**GOAL OF THE EXERCISE:**
In the data below, set down exactly the lines from the one containing "margin: 0 ->" up to and including the one containing "html: none ->". Leave the pictures out.

*** INFORMATION SUPPLIED Section Begins ***

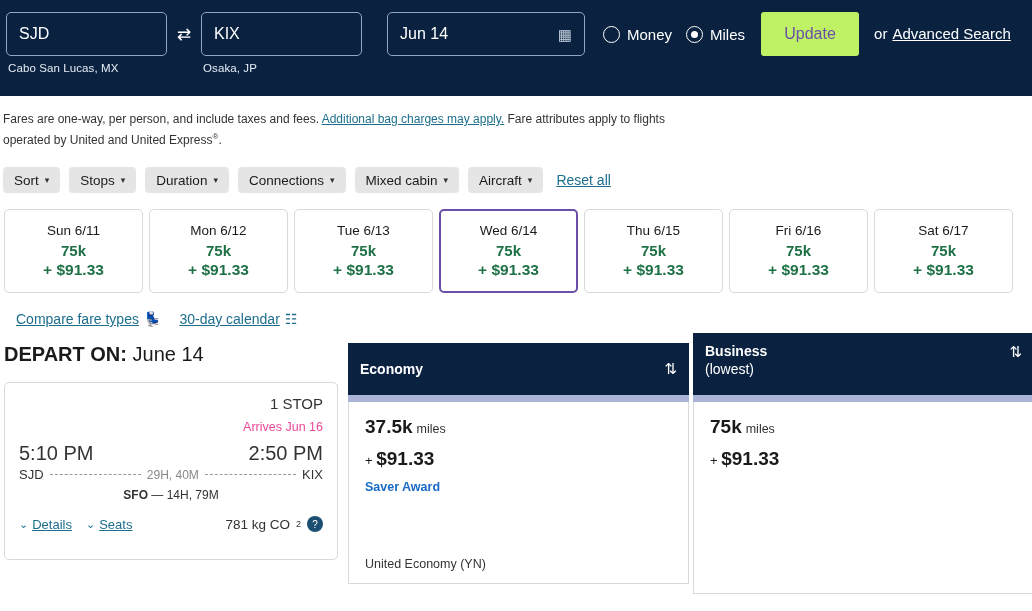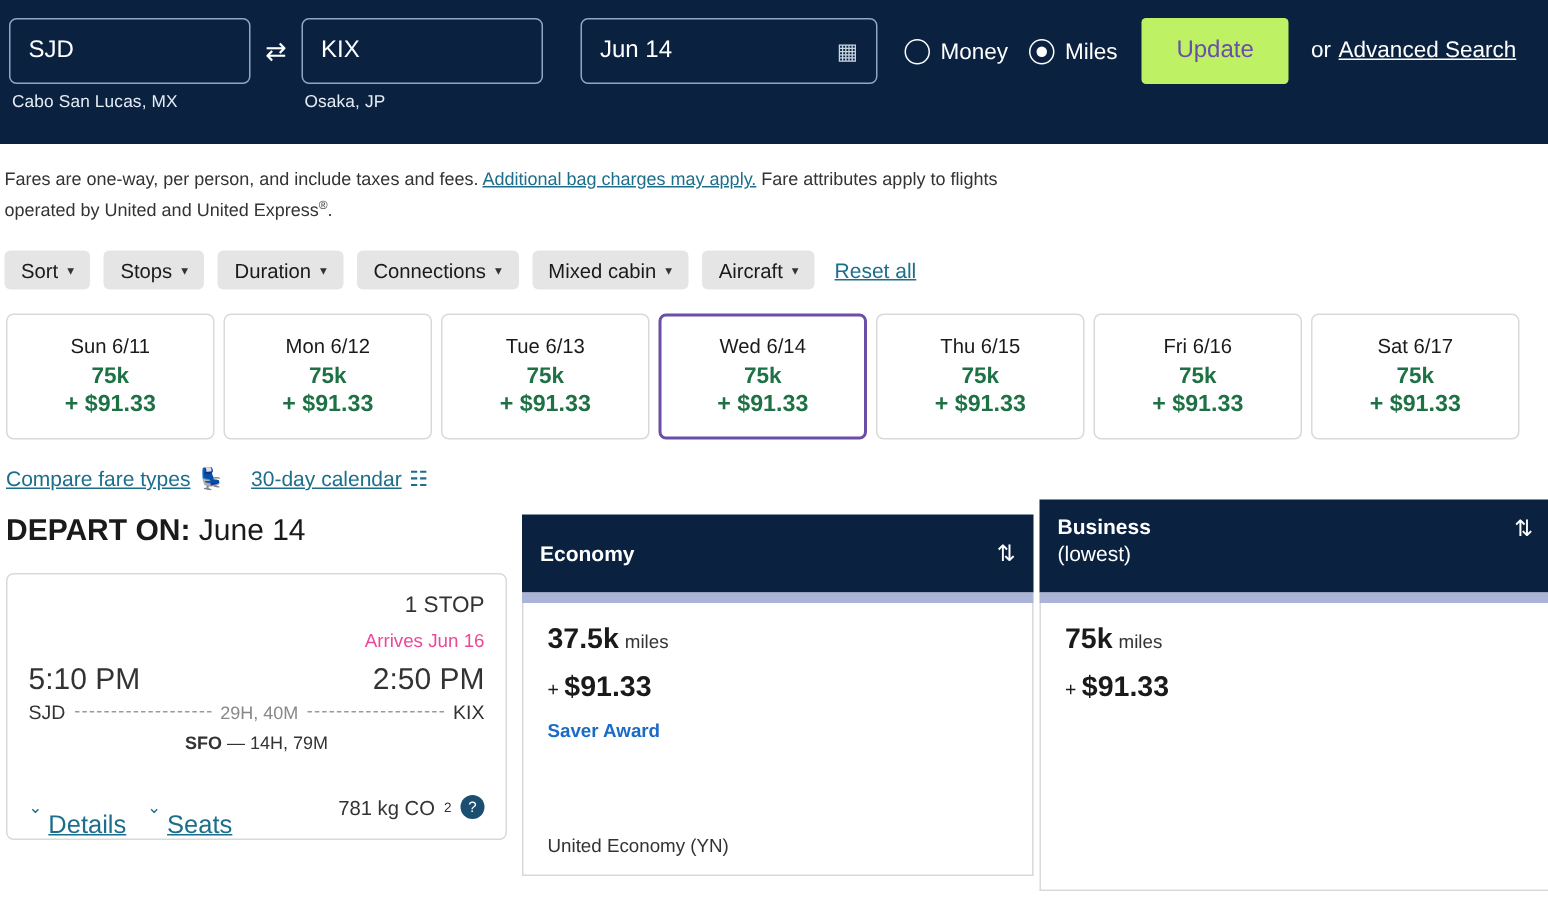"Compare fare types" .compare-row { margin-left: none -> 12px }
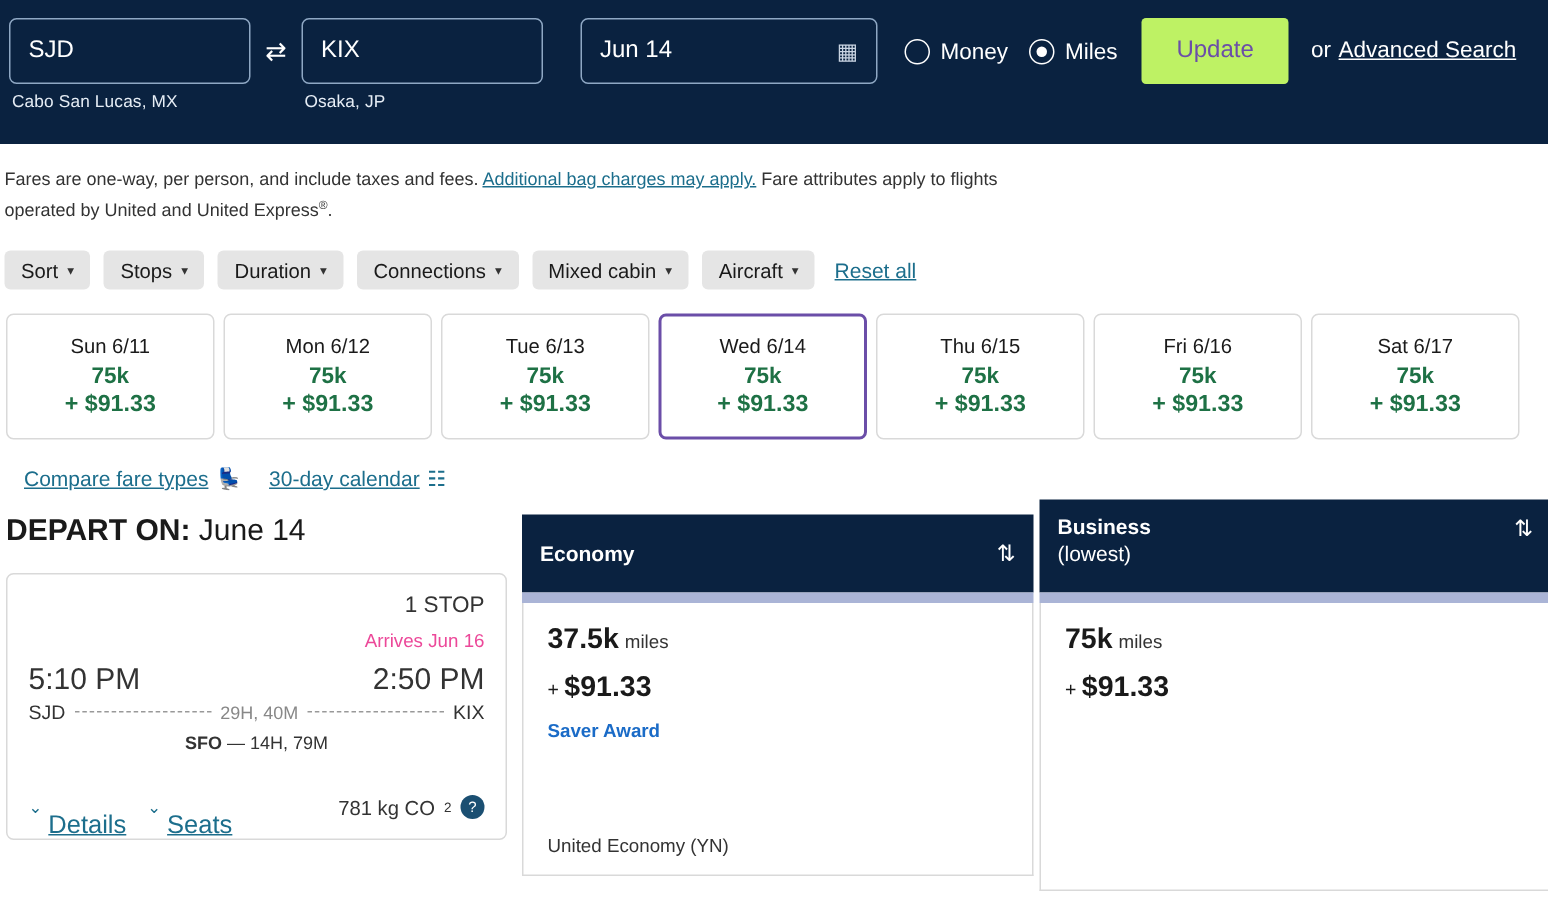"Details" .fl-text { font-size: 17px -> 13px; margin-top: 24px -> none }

*** INFORMATION SUPPLIED Section Ends ***
*** INFORMATION SUPPLIED Section Begins ***

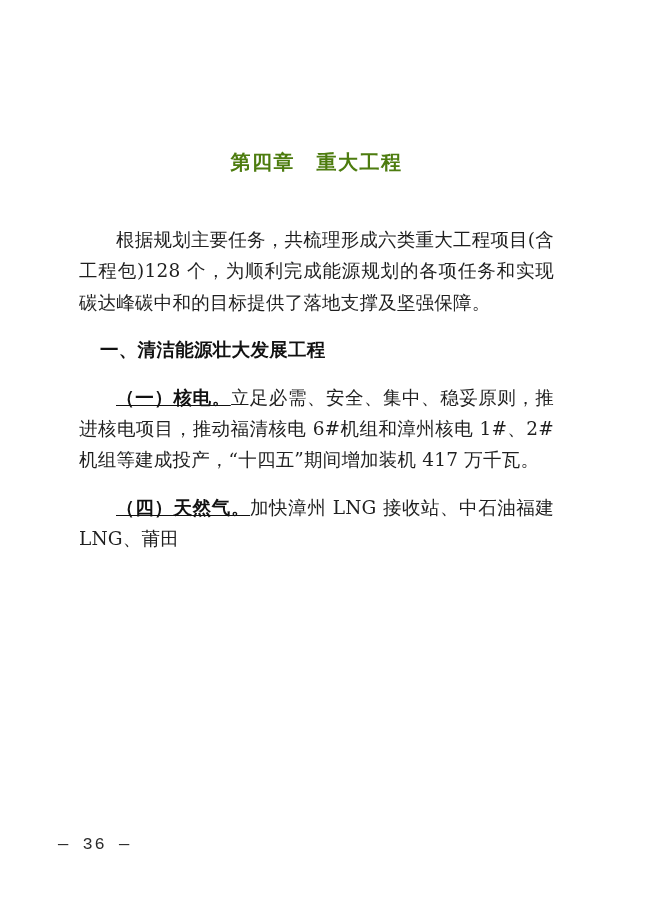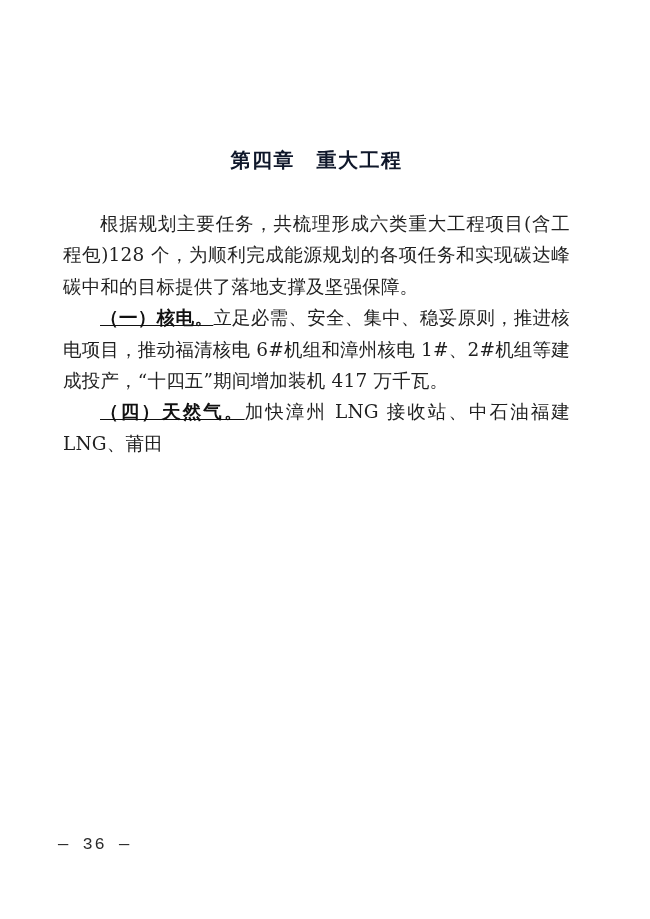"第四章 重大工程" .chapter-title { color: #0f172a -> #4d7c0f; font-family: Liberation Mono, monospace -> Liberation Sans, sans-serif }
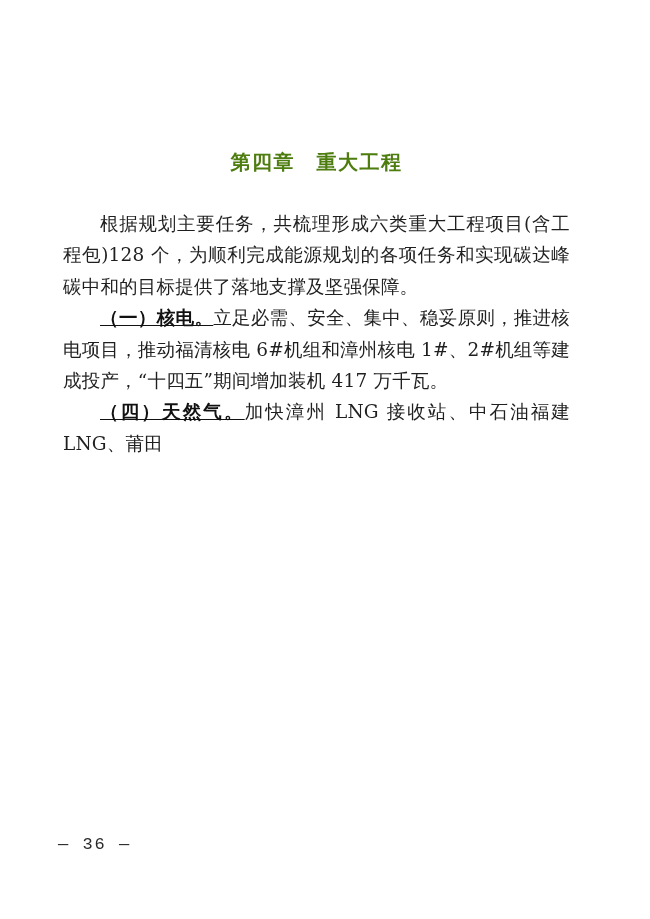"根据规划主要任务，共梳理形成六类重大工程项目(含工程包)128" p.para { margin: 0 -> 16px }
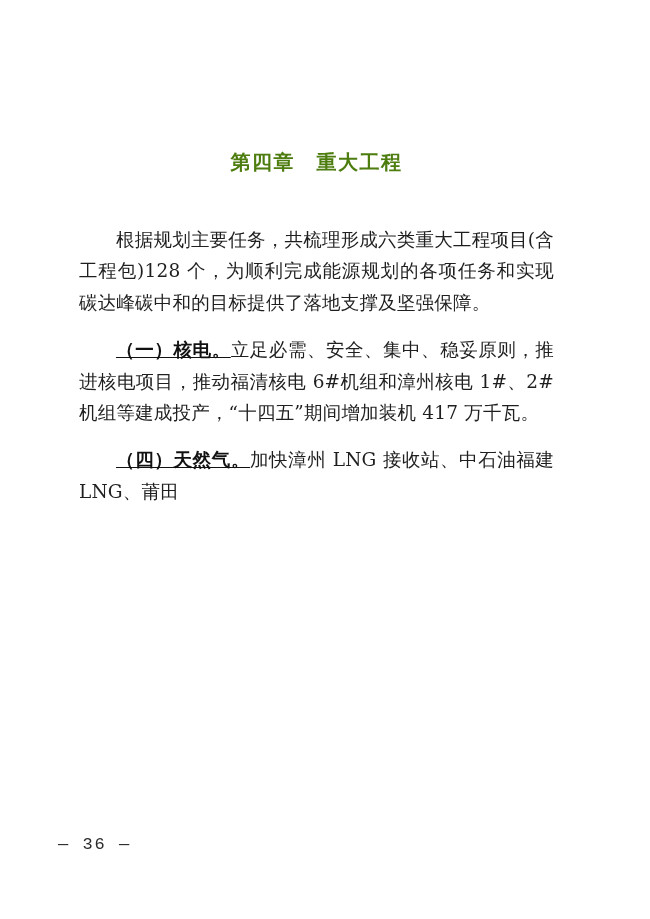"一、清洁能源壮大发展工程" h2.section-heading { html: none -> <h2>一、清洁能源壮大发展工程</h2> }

*** INFORMATION SUPPLIED Section Ends ***

**ANSWER TO THIS TASK:**
"根据规划主要任务，共梳理形成六类重大工程项目(含工程包)128" p.para { margin: 0 -> 16px }
"一、清洁能源壮大发展工程" h2.section-heading { html: none -> <h2>一、清洁能源壮大发展工程</h2> }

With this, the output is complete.